Copy each line of the data beneath in which the word "none" appears.

══ Available data ══

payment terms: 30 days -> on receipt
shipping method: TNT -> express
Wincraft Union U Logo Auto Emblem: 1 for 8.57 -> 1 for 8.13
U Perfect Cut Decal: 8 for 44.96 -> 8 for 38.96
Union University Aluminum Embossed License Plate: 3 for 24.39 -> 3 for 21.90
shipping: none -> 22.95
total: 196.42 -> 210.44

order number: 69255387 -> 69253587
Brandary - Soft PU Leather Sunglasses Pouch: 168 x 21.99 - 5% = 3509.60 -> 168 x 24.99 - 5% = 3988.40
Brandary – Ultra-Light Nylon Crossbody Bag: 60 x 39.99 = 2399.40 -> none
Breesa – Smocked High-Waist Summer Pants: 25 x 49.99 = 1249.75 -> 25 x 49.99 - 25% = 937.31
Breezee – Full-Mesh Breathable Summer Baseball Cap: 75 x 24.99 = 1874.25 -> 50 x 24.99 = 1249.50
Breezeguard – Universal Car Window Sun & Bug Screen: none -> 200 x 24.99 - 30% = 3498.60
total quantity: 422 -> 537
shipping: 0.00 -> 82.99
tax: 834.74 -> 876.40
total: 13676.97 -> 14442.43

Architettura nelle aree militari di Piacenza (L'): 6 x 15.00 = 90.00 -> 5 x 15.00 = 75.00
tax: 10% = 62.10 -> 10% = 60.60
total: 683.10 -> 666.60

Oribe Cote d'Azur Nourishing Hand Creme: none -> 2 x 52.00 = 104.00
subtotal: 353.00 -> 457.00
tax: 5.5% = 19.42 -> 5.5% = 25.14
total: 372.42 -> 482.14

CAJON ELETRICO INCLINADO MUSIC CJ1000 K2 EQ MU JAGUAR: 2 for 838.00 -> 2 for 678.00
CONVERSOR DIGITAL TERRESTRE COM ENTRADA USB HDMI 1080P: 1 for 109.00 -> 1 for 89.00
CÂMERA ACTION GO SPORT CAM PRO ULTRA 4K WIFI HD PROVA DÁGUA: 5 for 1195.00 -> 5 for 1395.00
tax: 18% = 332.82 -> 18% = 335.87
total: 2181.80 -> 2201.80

═══

▶ Written answer:
shipping: none -> 22.95
Brandary – Ultra-Light Nylon Crossbody Bag: 60 x 39.99 = 2399.40 -> none
Breezeguard – Universal Car Window Sun & Bug Screen: none -> 200 x 24.99 - 30% = 3498.60
Oribe Cote d'Azur Nourishing Hand Creme: none -> 2 x 52.00 = 104.00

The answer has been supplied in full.